How to complete this task |
Only these lines are needed: the first line of the entries below through the line with "Scorpion Belt: 12", each returned exactly.

(Modification records)
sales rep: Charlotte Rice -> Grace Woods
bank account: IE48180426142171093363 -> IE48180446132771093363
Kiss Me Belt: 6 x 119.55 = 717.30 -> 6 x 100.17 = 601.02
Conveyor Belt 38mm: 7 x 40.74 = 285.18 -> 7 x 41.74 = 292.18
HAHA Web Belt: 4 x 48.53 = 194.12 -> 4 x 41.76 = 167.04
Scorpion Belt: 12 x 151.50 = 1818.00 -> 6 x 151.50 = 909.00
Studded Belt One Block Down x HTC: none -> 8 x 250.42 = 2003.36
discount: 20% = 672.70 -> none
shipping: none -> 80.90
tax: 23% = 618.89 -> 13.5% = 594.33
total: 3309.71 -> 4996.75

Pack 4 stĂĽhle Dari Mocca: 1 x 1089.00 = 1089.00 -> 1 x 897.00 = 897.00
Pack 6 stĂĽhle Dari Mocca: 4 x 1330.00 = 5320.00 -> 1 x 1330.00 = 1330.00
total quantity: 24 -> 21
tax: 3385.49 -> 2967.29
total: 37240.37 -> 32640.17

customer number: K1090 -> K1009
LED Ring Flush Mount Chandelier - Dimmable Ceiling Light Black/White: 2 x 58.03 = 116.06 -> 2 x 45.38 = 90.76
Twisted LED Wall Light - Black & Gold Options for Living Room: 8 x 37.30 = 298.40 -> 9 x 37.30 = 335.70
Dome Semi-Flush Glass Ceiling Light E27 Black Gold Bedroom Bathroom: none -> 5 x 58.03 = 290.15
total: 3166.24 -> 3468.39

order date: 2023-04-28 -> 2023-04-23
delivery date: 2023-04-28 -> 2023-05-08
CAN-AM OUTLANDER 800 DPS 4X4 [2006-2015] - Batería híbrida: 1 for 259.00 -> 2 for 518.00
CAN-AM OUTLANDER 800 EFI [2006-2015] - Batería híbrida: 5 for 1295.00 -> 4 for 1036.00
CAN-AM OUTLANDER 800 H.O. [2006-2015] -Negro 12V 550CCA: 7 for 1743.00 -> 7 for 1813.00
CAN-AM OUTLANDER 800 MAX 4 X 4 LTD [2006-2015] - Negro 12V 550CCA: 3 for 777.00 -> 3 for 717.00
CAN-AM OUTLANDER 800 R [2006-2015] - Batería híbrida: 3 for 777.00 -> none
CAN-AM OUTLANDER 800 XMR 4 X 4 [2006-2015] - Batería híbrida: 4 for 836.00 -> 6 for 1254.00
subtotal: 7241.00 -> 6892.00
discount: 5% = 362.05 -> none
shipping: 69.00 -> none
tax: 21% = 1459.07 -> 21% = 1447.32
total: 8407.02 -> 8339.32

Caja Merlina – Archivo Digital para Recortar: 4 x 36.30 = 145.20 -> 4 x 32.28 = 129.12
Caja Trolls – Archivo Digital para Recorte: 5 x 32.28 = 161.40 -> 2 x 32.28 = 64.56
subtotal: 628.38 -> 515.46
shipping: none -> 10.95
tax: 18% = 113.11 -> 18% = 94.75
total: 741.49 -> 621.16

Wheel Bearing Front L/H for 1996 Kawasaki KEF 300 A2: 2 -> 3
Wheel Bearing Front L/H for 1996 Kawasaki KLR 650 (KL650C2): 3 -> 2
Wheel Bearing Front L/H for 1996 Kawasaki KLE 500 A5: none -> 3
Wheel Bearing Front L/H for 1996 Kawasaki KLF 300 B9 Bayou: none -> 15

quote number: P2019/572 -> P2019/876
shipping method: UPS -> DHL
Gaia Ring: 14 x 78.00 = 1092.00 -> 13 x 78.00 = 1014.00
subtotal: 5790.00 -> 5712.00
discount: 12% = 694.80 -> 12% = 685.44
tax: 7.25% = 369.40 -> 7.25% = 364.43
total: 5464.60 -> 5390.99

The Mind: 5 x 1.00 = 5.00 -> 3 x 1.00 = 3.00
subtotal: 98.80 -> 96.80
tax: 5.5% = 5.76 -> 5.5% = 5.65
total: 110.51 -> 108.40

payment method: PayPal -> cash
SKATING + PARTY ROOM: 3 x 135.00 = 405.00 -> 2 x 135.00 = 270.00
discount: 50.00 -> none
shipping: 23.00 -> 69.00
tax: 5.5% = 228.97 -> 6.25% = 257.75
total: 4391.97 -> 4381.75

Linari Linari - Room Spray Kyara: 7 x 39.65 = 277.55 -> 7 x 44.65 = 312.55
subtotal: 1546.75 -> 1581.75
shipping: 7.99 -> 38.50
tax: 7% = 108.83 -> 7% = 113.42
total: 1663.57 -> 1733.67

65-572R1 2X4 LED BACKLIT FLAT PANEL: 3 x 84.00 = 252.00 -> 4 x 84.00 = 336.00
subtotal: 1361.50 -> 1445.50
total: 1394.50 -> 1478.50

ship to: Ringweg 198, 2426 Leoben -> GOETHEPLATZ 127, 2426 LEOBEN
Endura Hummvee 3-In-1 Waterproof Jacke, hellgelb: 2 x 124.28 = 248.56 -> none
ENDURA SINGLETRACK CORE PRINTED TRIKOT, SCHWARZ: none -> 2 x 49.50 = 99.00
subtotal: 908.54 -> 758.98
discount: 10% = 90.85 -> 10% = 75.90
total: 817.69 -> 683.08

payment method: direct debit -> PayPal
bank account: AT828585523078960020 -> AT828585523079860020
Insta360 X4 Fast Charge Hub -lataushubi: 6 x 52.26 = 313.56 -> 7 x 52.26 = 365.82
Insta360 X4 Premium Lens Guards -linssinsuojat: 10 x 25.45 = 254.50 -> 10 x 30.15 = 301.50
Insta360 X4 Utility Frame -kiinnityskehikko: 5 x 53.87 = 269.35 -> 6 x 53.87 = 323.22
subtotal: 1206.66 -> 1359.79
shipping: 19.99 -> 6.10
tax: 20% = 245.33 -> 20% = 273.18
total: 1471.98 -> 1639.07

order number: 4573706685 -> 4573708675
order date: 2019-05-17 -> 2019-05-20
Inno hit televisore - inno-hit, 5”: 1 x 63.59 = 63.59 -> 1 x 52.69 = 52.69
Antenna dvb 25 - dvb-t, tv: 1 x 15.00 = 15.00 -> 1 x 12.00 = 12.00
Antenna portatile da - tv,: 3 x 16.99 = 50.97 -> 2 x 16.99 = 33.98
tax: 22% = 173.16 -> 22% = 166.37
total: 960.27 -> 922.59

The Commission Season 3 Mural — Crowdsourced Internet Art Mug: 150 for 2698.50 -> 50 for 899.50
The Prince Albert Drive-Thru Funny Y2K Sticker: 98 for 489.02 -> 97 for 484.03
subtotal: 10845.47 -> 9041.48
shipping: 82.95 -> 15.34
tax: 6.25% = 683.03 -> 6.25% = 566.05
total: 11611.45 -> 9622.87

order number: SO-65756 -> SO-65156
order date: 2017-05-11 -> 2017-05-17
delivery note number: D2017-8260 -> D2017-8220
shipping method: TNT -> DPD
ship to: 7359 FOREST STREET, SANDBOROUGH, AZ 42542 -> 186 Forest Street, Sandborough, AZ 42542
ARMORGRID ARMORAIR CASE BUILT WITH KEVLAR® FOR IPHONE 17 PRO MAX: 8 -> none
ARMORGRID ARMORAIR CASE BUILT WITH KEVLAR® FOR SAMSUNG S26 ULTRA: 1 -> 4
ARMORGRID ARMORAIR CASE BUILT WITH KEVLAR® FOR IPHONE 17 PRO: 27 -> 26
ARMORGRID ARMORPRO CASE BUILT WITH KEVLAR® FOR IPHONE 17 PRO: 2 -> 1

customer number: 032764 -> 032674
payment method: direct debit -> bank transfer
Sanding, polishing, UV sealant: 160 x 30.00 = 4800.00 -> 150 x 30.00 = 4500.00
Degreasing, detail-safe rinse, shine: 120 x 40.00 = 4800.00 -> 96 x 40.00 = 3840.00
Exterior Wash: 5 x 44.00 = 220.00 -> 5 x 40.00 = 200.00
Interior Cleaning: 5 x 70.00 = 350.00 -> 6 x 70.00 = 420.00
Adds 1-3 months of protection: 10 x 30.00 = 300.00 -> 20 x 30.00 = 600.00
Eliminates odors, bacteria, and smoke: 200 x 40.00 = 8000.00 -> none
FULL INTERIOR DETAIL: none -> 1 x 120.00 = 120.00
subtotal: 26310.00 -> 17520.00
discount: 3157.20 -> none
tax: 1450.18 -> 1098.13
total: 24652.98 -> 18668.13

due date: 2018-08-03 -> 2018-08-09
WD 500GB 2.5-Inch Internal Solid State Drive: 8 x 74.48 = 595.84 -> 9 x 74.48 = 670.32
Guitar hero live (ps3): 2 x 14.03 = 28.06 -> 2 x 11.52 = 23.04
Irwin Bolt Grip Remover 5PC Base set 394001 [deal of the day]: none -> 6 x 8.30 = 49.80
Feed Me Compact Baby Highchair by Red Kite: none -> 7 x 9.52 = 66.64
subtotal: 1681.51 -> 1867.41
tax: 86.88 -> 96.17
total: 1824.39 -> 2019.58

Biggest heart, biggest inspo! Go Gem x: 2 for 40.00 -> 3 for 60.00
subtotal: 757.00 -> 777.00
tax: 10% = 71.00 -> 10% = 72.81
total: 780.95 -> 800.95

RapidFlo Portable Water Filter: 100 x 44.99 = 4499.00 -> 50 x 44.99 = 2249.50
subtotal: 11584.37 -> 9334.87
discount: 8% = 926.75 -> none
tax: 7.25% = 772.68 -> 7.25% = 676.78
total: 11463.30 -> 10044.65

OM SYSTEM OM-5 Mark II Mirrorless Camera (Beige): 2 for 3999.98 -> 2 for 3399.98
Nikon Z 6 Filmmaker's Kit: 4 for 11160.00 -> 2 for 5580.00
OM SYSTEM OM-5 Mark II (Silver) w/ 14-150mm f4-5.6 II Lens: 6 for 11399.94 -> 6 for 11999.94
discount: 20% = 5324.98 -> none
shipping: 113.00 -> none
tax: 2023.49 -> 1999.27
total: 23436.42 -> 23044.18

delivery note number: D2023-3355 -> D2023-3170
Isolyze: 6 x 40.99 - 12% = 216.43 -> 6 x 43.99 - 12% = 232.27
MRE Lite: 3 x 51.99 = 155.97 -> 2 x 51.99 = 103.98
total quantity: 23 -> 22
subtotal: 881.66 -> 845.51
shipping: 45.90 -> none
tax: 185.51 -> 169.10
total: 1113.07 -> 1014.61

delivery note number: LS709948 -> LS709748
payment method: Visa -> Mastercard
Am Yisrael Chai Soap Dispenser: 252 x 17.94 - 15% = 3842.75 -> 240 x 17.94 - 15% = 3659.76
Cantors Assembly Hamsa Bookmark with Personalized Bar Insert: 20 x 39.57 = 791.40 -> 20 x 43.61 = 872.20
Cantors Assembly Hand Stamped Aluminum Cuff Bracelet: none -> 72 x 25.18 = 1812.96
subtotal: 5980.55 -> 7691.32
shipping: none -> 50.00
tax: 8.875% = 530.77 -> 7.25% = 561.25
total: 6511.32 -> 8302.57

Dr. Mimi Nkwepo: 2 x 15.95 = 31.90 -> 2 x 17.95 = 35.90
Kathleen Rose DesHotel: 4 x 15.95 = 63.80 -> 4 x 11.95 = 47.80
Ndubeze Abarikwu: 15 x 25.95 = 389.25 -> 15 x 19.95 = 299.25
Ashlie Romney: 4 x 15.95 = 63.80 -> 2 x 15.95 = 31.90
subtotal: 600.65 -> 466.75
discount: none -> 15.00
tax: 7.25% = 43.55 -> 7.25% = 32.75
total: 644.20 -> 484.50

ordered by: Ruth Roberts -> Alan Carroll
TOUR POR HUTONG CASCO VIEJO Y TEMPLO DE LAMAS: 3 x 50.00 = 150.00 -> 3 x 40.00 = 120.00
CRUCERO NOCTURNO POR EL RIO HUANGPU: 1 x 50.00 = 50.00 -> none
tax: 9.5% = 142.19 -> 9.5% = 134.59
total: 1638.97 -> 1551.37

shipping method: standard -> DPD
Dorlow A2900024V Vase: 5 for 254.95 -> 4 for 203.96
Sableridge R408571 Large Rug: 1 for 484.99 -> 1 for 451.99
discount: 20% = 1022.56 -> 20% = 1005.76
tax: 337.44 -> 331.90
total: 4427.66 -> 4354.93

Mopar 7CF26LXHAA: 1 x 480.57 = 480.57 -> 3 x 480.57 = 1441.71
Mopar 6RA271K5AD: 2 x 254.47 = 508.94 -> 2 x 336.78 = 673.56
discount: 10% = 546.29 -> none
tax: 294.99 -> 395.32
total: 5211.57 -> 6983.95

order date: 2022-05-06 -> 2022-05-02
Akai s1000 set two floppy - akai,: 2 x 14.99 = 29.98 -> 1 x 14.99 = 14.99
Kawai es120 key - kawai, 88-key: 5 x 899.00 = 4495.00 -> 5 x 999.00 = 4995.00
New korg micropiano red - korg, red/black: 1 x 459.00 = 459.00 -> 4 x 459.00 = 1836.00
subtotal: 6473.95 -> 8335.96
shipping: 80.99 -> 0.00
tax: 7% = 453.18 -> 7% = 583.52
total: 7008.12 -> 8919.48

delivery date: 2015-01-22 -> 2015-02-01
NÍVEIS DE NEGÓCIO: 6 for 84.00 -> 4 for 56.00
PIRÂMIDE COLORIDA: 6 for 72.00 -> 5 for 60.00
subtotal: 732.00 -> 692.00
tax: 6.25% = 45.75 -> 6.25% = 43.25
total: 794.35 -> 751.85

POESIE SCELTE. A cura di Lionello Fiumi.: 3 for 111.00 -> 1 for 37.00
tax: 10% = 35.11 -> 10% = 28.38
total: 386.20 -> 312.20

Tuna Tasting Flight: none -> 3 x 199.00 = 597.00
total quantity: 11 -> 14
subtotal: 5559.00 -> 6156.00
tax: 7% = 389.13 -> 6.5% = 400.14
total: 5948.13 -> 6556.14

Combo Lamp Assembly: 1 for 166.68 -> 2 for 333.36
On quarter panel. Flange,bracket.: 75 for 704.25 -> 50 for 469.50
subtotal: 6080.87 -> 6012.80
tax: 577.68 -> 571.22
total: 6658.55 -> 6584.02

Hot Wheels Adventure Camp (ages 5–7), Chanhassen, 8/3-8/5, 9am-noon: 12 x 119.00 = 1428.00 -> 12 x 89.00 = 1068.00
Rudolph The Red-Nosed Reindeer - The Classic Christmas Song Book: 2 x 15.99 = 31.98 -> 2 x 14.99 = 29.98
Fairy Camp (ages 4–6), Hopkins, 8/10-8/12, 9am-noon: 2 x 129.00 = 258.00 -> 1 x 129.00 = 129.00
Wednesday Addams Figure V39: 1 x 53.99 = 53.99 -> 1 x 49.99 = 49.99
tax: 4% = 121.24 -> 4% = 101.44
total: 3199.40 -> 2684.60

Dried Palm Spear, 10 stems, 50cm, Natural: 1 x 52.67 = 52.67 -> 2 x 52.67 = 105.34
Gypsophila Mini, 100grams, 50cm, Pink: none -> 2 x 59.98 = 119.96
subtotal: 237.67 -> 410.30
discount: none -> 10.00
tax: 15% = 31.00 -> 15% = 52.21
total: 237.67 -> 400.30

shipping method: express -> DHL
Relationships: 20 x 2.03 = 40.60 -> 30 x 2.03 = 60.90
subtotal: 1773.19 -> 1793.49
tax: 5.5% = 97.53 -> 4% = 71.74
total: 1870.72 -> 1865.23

Solution to this task |
sales rep: Charlotte Rice -> Grace Woods
bank account: IE48180426142171093363 -> IE48180446132771093363
Kiss Me Belt: 6 x 119.55 = 717.30 -> 6 x 100.17 = 601.02
Conveyor Belt 38mm: 7 x 40.74 = 285.18 -> 7 x 41.74 = 292.18
HAHA Web Belt: 4 x 48.53 = 194.12 -> 4 x 41.76 = 167.04
Scorpion Belt: 12 x 151.50 = 1818.00 -> 6 x 151.50 = 909.00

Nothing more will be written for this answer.